The Commodore 1551 (originally introduced as the SFS 481) is a floppy disk drive for the Commodore 16 and Plus/4 home computers. It resembles a charcoal-colored Commodore 1541 and plugs into the cartridge port, providing faster access than the C64/1541 combination. Commodore reportedly planned an interface to allow use of the 1551 with the C64, but it was never released.

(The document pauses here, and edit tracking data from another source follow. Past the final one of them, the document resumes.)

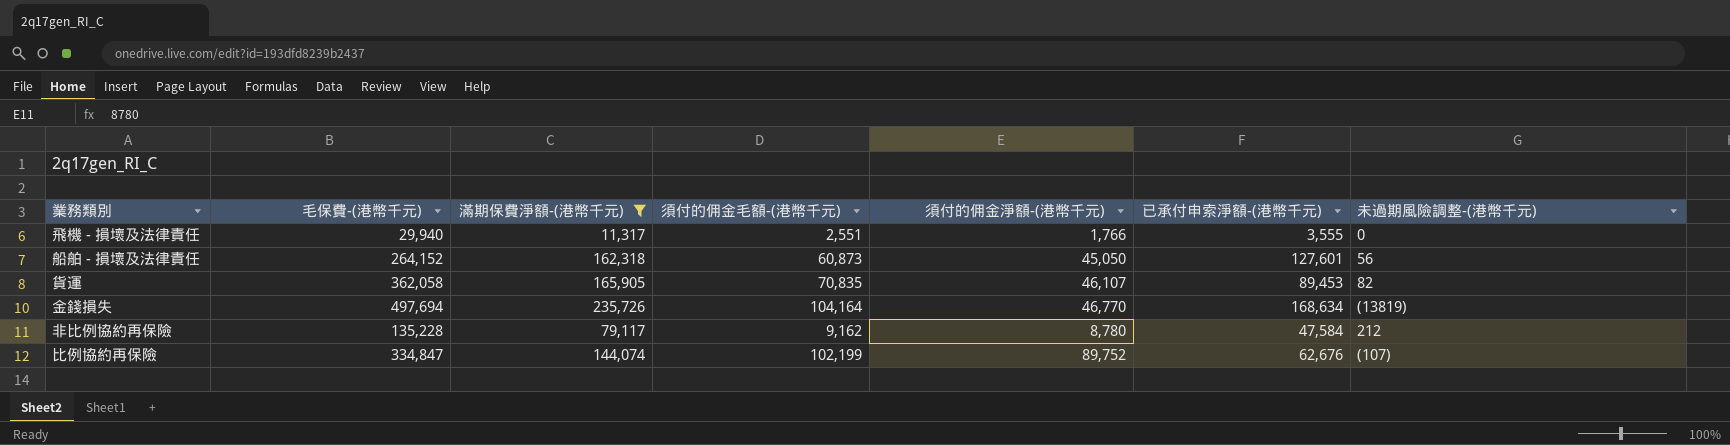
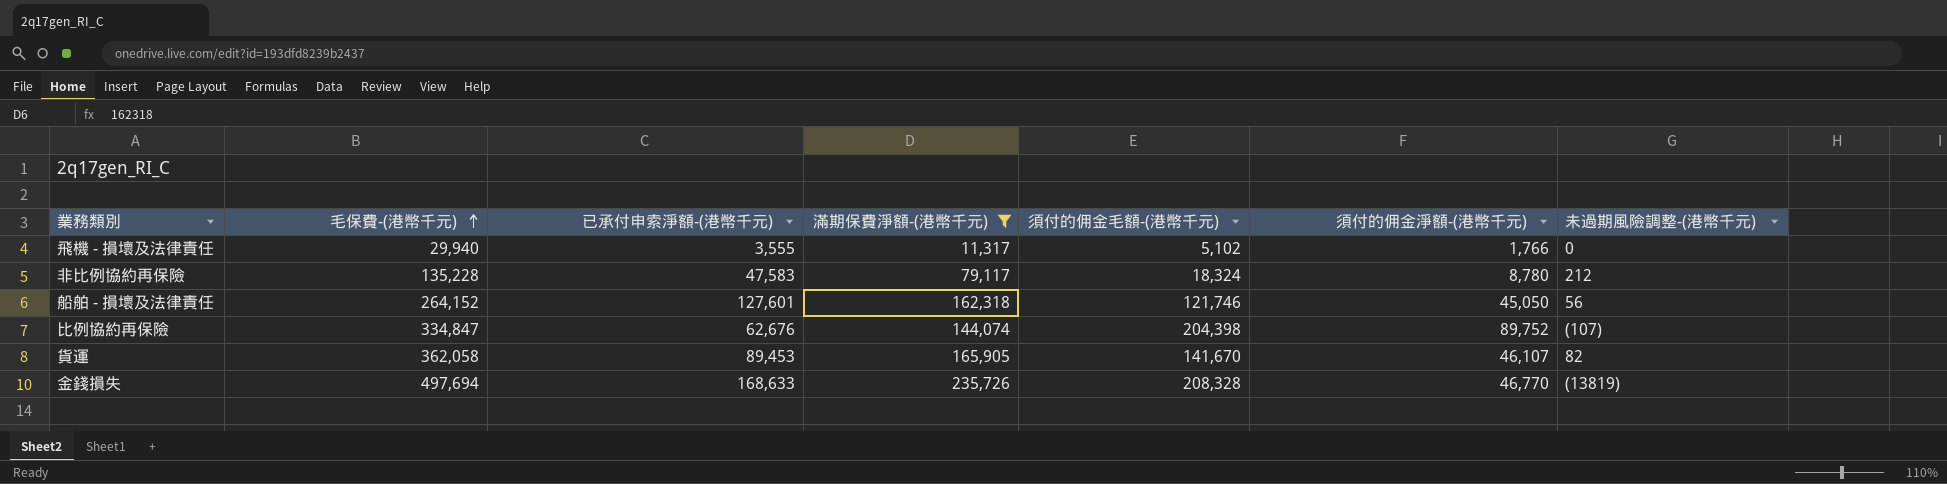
row order: none -> 毛保費-(港幣千元) ascending
column 已承付申索淨額-(港幣千元) | position: 6 -> 3
飛機 - 損壞及法律責任 | 須付的佣金毛額-(港幣千元): 2,551 -> 5,102
非比例協約再保險 | 已承付申索淨額-(港幣千元): 47,584 -> 47,583
非比例協約再保險 | 須付的佣金毛額-(港幣千元): 9,162 -> 18,324
船舶 - 損壞及法律責任 | 須付的佣金毛額-(港幣千元): 60,873 -> 121,746
比例協約再保險 | 須付的佣金毛額-(港幣千元): 102,199 -> 204,398
貨運 | 須付的佣金毛額-(港幣千元): 70,835 -> 141,670
金錢損失 | 已承付申索淨額-(港幣千元): 168,634 -> 168,633
金錢損失 | 須付的佣金毛額-(港幣千元): 104,164 -> 208,328

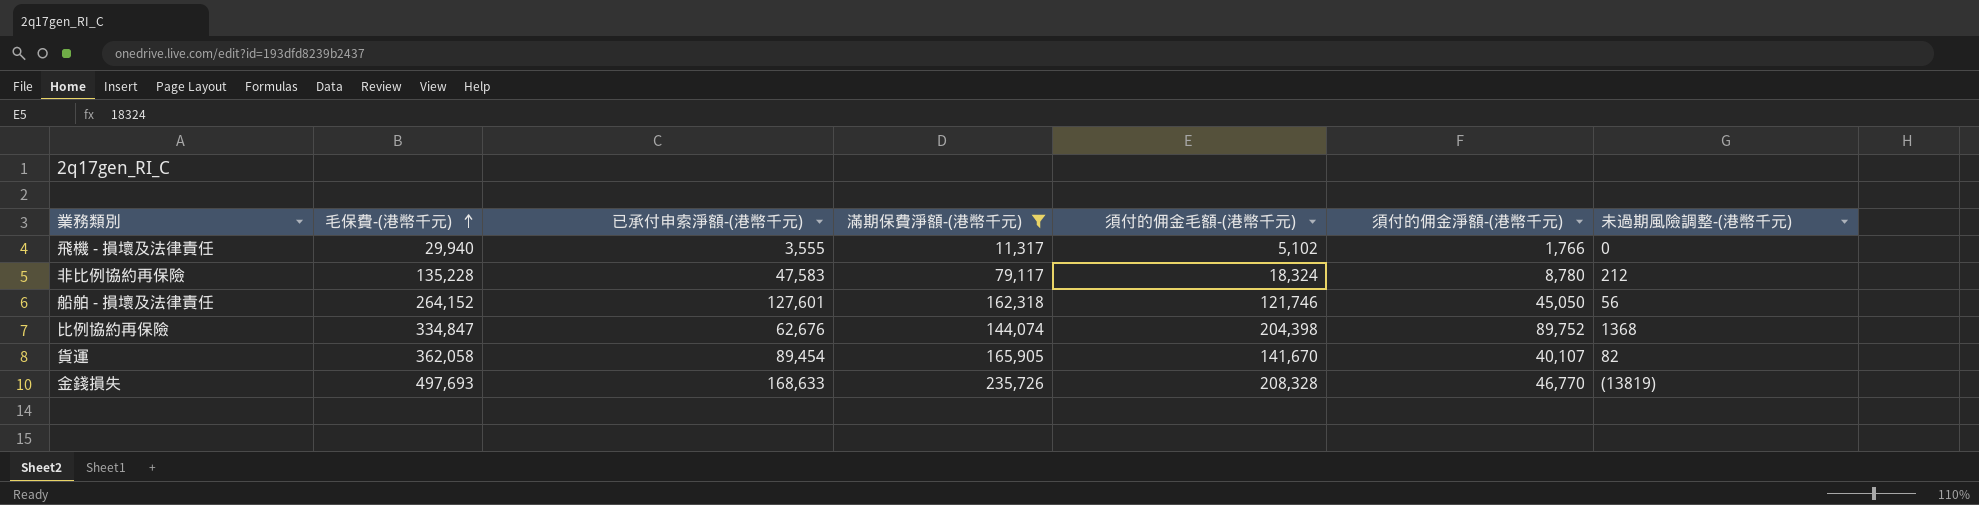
比例協約再保險 | 未過期風險調整-(港幣千元): (107) -> 1368
貨運 | 已承付申索淨額-(港幣千元): 89,453 -> 89,454
貨運 | 須付的佣金淨額-(港幣千元): 46,107 -> 40,107
金錢損失 | 毛保費-(港幣千元): 497,694 -> 497,693

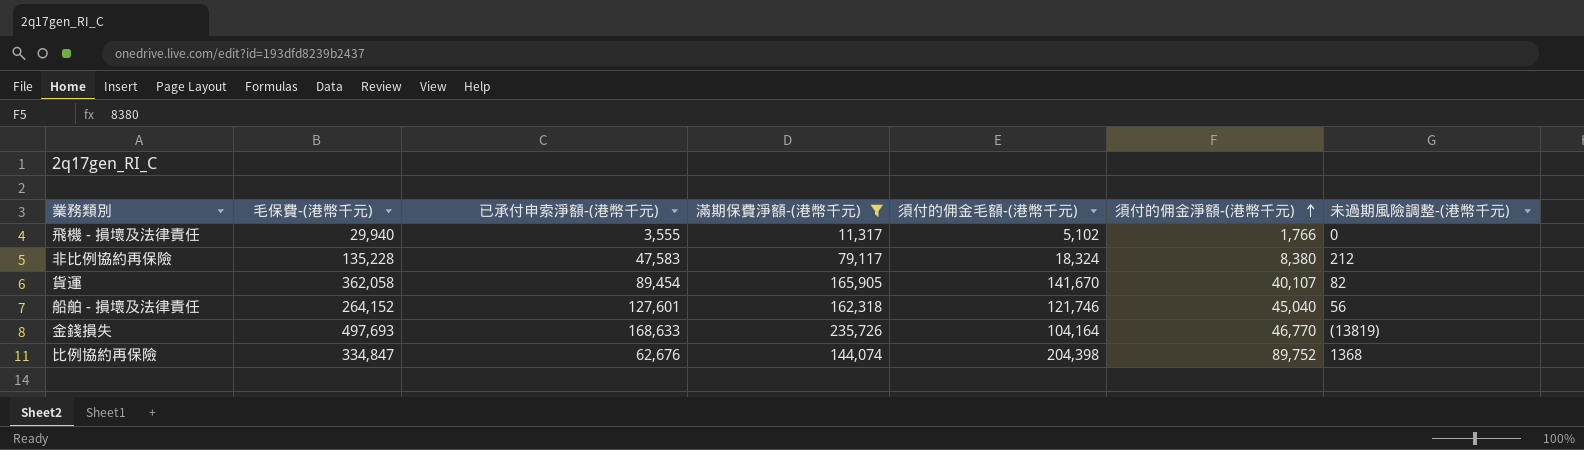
row order: 毛保費-(港幣千元) ascending -> 須付的佣金淨額-(港幣千元) ascending
非比例協約再保險 | 須付的佣金淨額-(港幣千元): 8,780 -> 8,380
船舶 - 損壞及法律責任 | 須付的佣金淨額-(港幣千元): 45,050 -> 45,040
金錢損失 | 須付的佣金毛額-(港幣千元): 208,328 -> 104,164

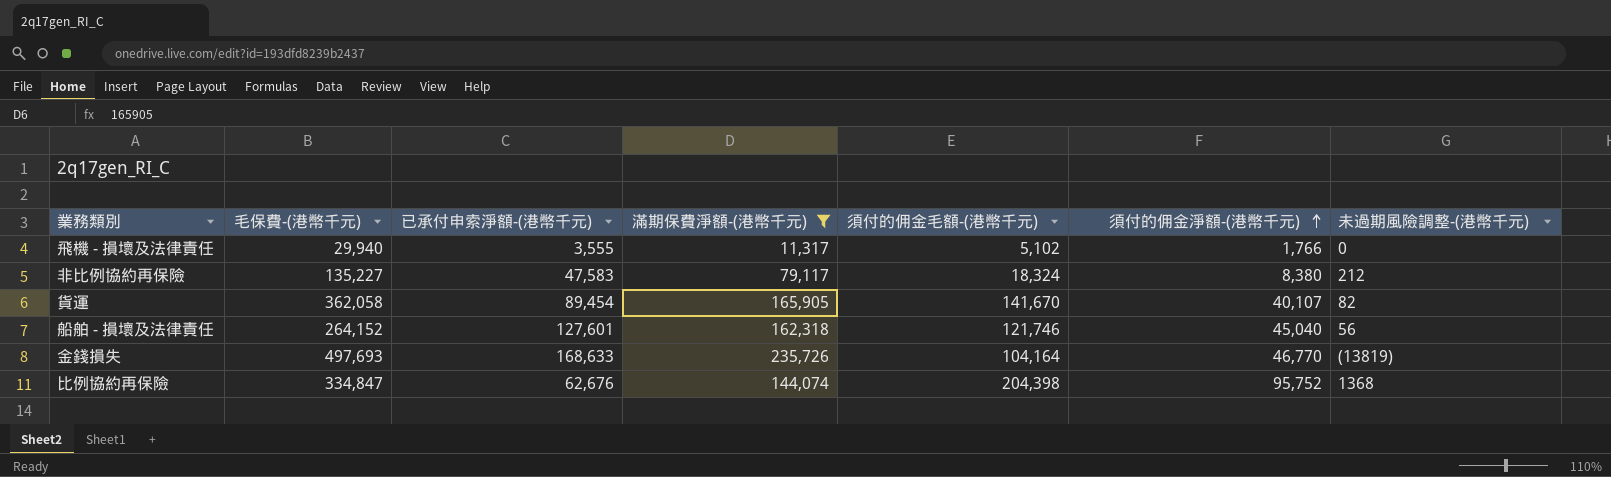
非比例協約再保險 | 毛保費-(港幣千元): 135,228 -> 135,227
比例協約再保險 | 須付的佣金淨額-(港幣千元): 89,752 -> 95,752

Aside from faster access, the drive is very similar to the 1541. Like the 1541, it is a single-sided 170-kilobyte drive for 5¼" disks, with each disk split into 664 256-byte blocks available for user data plus 19 blocks for DOS data and directory; the file system makes each block its own cluster.

==Hardware==
The disk drive uses group coded recording and contains an MOS Technology 6510T processor as a disk controller. The 6510T is a specialized version of the 6510 processor used in the C64, and it is only used in the 1551. The DOS limits the number of files per disk to 144 regardless of the number of free blocks on the disk because the directory is of a fixed size, and the file system does not allow for subdirectories. Its DOS is compatible with the 1541, so disks written by one drive can be utilized in the other.

The 1551 has no DIP switches to change the drive's device number. If a user added more than one drive to a system, they had to open the case and cut a trace in the circuit board to permanently change the drive's number, or hand-wire an external switch to allow it to be changed externally. It is possible to connect a maximum of two 1551s to one computer.